以大宗平值匹配分析法对共变量矩阵中加压的平值数量进行估计 (Estimation of the number of spiked eigenvalues in a covariance matrix by bulk eigenvalue matching analysis)

The spiked covariance model has gained increasing popularity in high-dimensional data analysis. A fundamental problem is determination of the number of spiked eigenvalues, $K$. For estimation of $K$, most attention has focused on the use of $top$ eigenvalues of sample covariance matrix, and there is little investigation into proper ways of utilizing $bulk$ eigenvalues to estimate $K$. We propose a principled approach to incorporating bulk eigenvalues in the estimation of $K$. Our method imposes a working model on the residual covariance matrix, which is assumed to be a diagonal matrix whose entries are drawn from a gamma distribution. Under this model, the bulk eigenvalues are asymptotically close to the quantiles of a fixed parametric distribution. This motivates us to propose a two-step method: the first step uses bulk eigenvalues to estimate parameters of this distribution, and the second step leverages these parameters to assist the estimation of $K$. The resulting estimator $\hat{K}$ aggregates information in a large number of bulk eigenvalues. We show the consistency of $\hat{K}$ under a standard spiked covariance model. We also propose a confidence interval estimate for $K$. Our extensive simulation studies show that the proposed method is robust and outperforms the existing methods in a range of scenarios. We apply the proposed method to analysis of a lung cancer microarray data set and the 1000 Genomes data set.

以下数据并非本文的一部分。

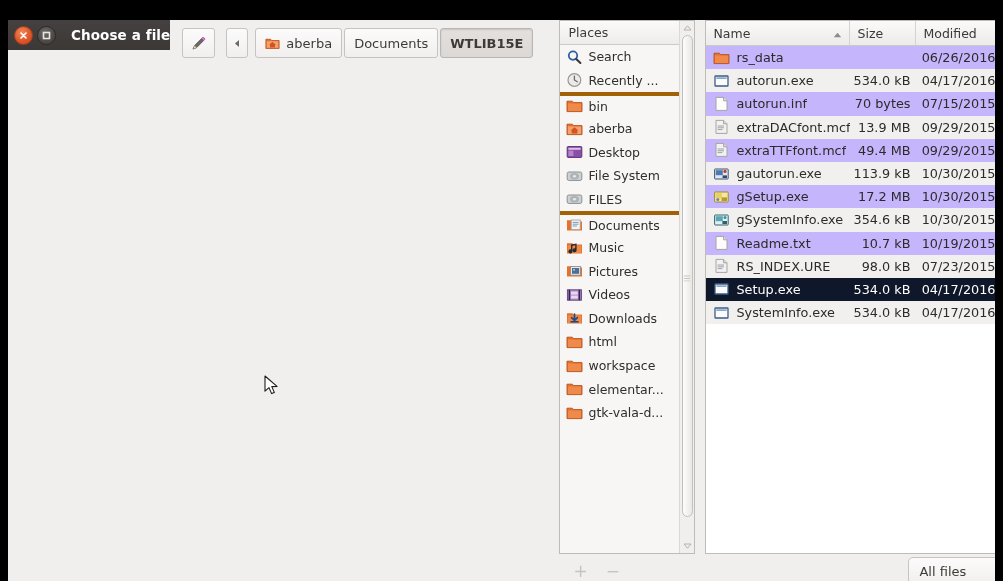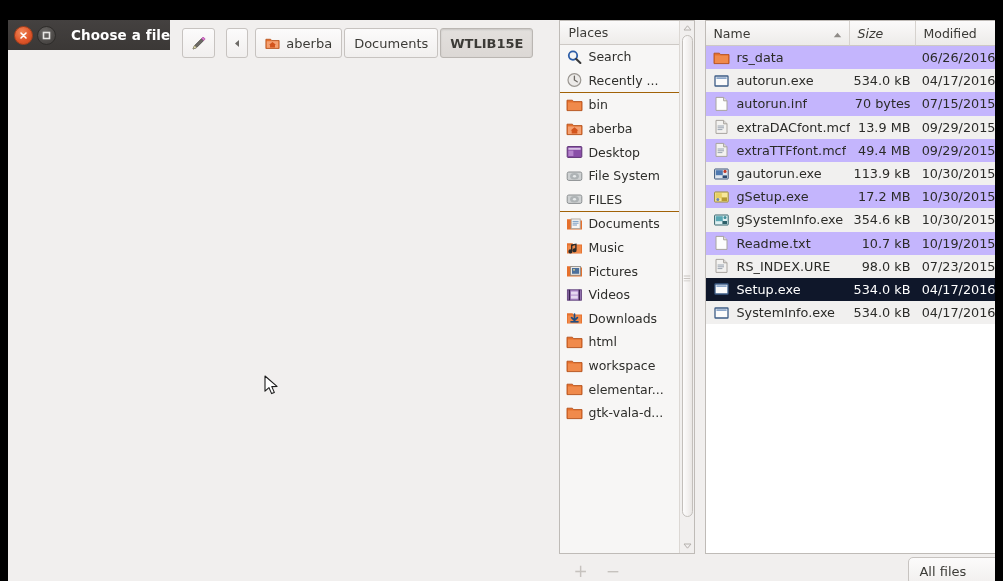"Size" .fl-head .h-size { font-style: italic -> none }
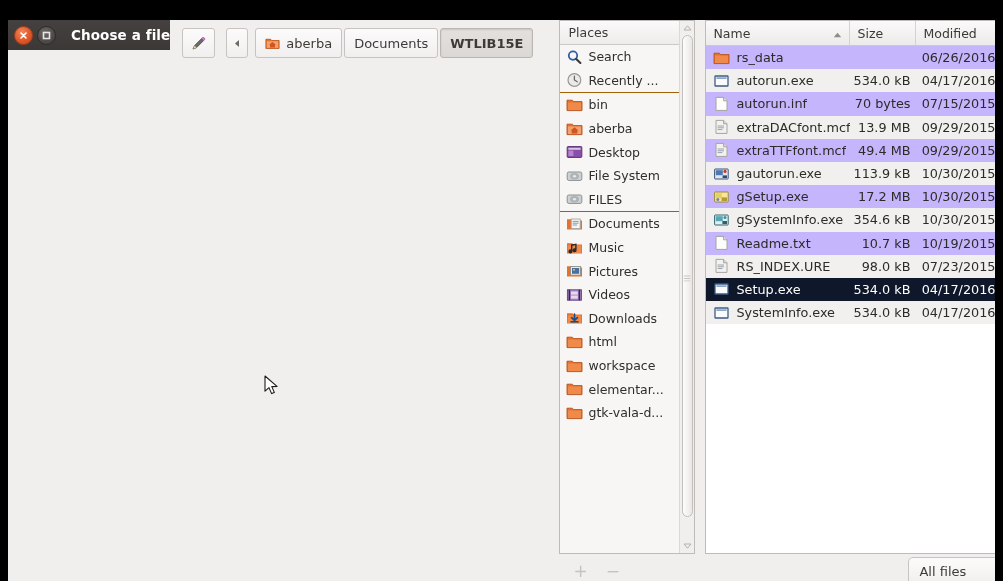"bin" .place.sep { border-top: 1px solid #a16207 -> 4px solid #a16207 }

翻译：在高维数据分析中,激增的变差模型越来越受欢迎。一个根本性的问题是确定加压的变差矩阵数量。关于美元的估计, 大部分注意力集中在抽样同差矩阵的美元顶值上, 几乎没有调查使用美元顶值来估计美元顶值。我们建议了一种原则性的方法, 将大宗的变差值纳入估计美元美元。我们的方法对剩余变差矩阵规定了一种工作模型, 假设该变差矩阵是从伽马分布中提取的。在这种模型下, 大部分的变差值与固定的参数分布的四分法几乎接近。这促使我们提出一种两步方法: 第一步使用大宗的变差值来估计这种分布的参数, 第二步则利用这些参数来帮助估算美元。由此得出的微变差矩阵模型是美元基数矩阵矩阵表。我们的变差模型 3K 总体模型显示一个高比值的模型。